“那你就去啊,自己弱爆了,还好意思告状,丢脸死了。”双手环抱在胸前,他继续施展毒舌的功力,摧残着妹妹幼小的心灵,且毫无半分负罪感。
上官玲被打击得不行,一时间,只顾着生他的闷气,完全忘了娘亲还被囚禁的事。
看着她稍微恢复了些平日里的活力,有力气在背后嘀咕自己的坏话,上官白在心里暗暗松了口气。
那些温柔的安慰之语,他是说不来的,只能用这般笨拙且特殊的方式,为妹妹化解心里的不安。
看起来,效果似乎还不错。
他就知道自己是最聪明的男孩。
夜色微凉,行宫内,风瑾墨孤身倚靠在一张木椅上,昏暗的烛光将他妖孽的面容映衬得有些模糊不清,那双令无数少女心动、痴迷的桃花眼,此刻溢满了凝重与严肃。
“爷,小少爷已经离开寝宫,正往上官姑娘所在的住所赶去。”东方急匆匆从窗外翻身跳进来,将刚打探到的消息,告知他。
“不出孤之所料。”风瑾墨并不意外上官白的决定,比起淘气、单纯的宝宝,他更像是一个靠谱的哥哥,拥有着比同龄的小孩都要成熟的心灵,在得知他的母亲被软禁后,定会有所行动。
现在看来,他的猜测果然不假。
“爷,您就不怕小少爷此举,会被发现吗?”若是他的举动被发现,这南商帝必定会戒备,说不定还会将那女人转移到别处,届时,他们再想把人带走,就更难了。
“孤正是要他被发现,只有南宫无忧动了,露出破绽,孤才能得手。”他只怕南宫无忧不动,一直把上官若愚关在宫中,派众多高手监视、保护。

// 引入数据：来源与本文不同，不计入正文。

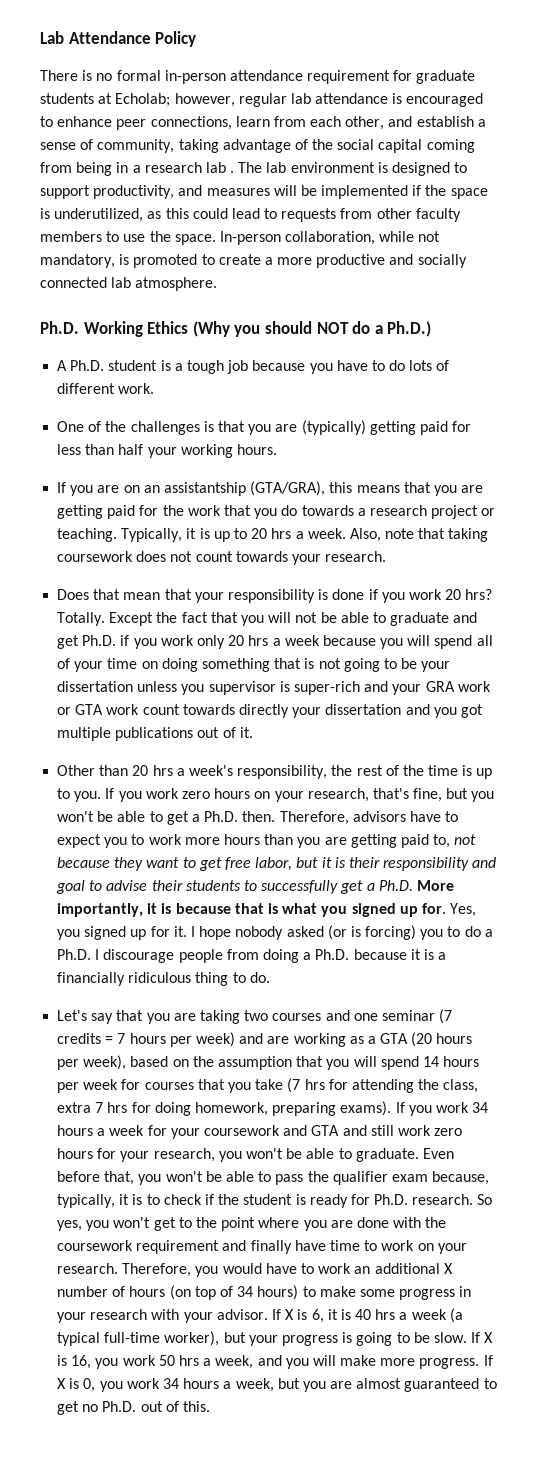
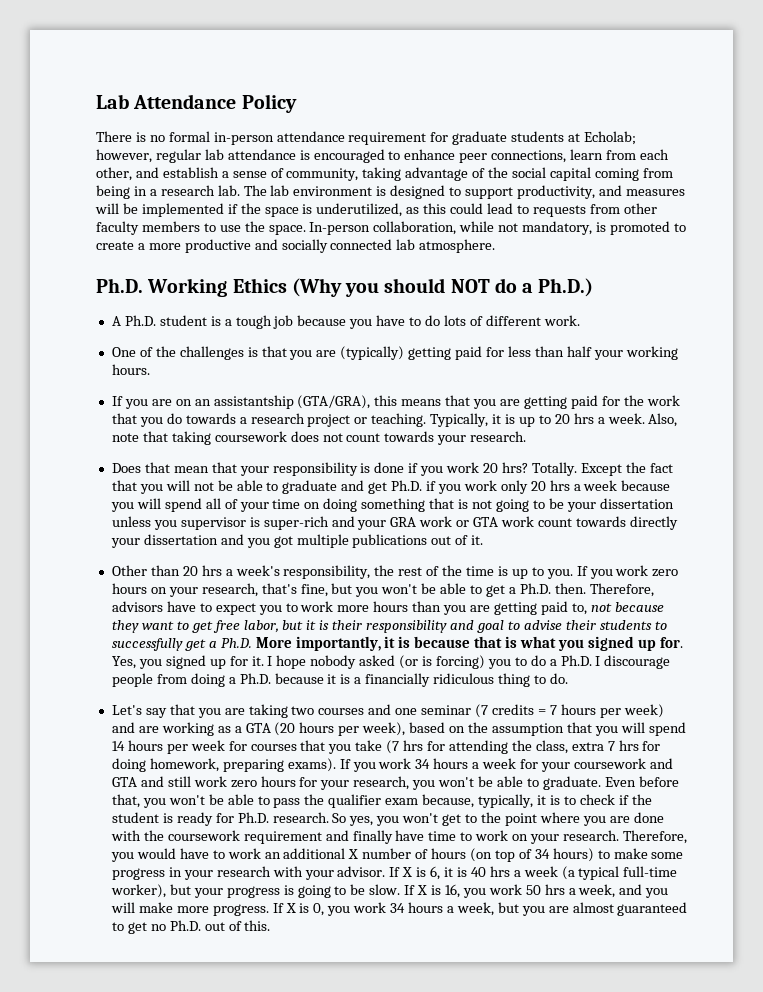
- There is no formal in-person attendance requirement for graduate students at Echolab; however, regular lab attendance is encouraged to enhance peer connections, learn from each other, and establish a sense of community, taking advantage of the social capital coming from being in a research lab .
+ There is no formal in-person attendance requirement for graduate students at Echolab; however, regular lab attendance is encouraged to enhance peer connections, learn from each other, and establish a sense of community, taking advantage of the social capital coming from being in a research lab.

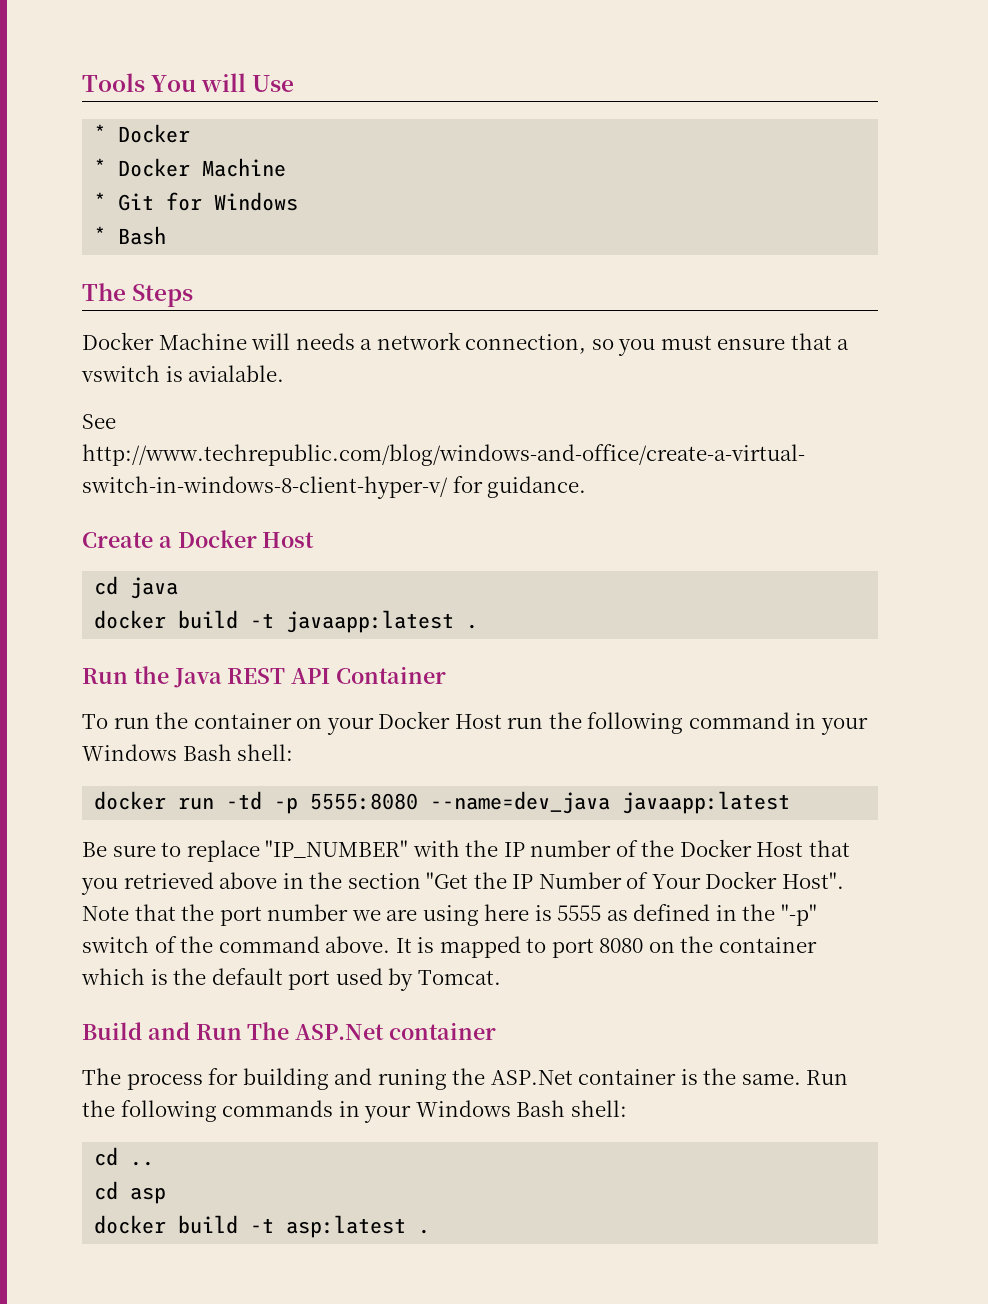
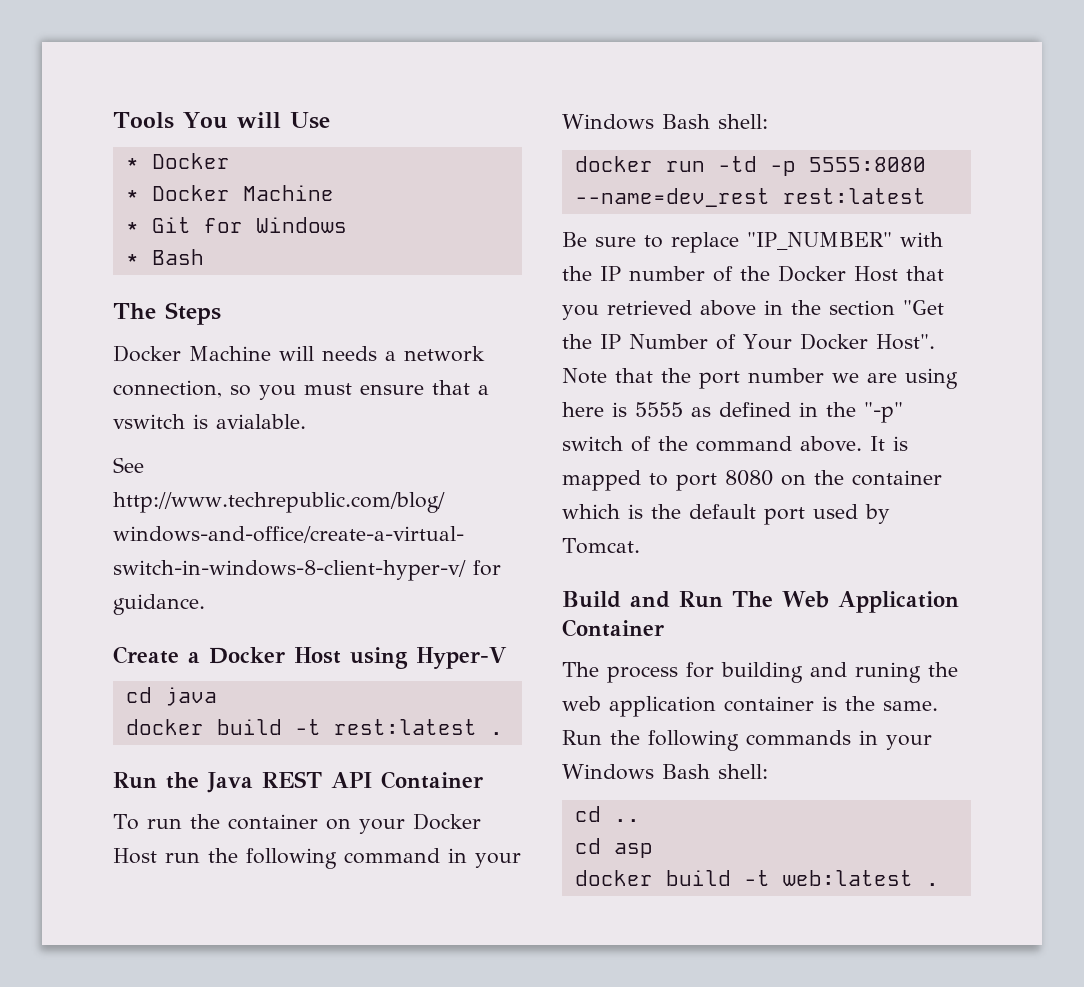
- Create a Docker Host
+ Create a Docker Host using Hyper-V
- docker build -t javaapp:latest .
+ docker build -t rest:latest .
- docker run -td -p 5555:8080 --name=dev_java javaapp:latest
+ docker run -td -p 5555:8080 --name=dev_rest rest:latest
- Build and Run The ASP.Net container
+ Build and Run The Web Application Container
- The process for building and runing the ASP.Net container is the same.
+ The process for building and runing the web application container is the same.
- docker build -t asp:latest .
+ docker build -t web:latest .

要想在这些隐卫的眼皮子底下把人救走,逃开他们的追捕、拦截,以他手里现有的人手,几乎是不可能完成的目标。
风瑾墨别无他法,只能选择出此下策。
此法,不仅能让两个宝宝对他的好感降低,甚至心生反感,挑拨他们之间的关系,更能令南宫无忧自乱阵脚,露出破绽,实乃一箭双雕之计。
“替孤研磨。”他细细思索着自己的盘算,忽然,眸光轻闪,心底又有了一个主意。
东方立即走上前来,在桌边,恭敬的替他研磨。
风瑾墨素手执笔,用砚台压住宣纸一角,迅速落笔,洋洋洒洒极其迅速的写出一封书信,装进信封,交给东方。
“今夜飞鸽传书到沙兴,切记一定要快。”要营救她离开皇宫,怎能少了那位强大的助力呢?
东方不敢耽误,急忙将信笺小心翼翼的贴身收入袖中,“是,属下这就去办。”
“去吧。”风瑾墨微微颔首,目送他的身影跃出窗户,消失在夜幕下。
东方的身影极快,如同鬼魅般掠过皇宫上方。
“主子,是风瑾墨的人。”夜月在御书房中漠然站定,透过那大开的窗户,看见了急速离去的那抹身影,一眼就分辨出来,此人是谁。
“要派人追上去吗?”他皱眉问道,不知这北海国的太子殿下,又想搞什么把戏。
这么晚,他的人为何会突然离宫?又要去往何处?
“无需在意,明日,送他们离城。”南宫无忧在奏折上批下最后一个字,放下手中朱笔,沉声吩咐道。
这些人在皇宫里待得太久,也是时候该离去了。
尤其是风瑾墨此人,他不会给他发现任何异常的机会,更不会让他有夺走她的可能!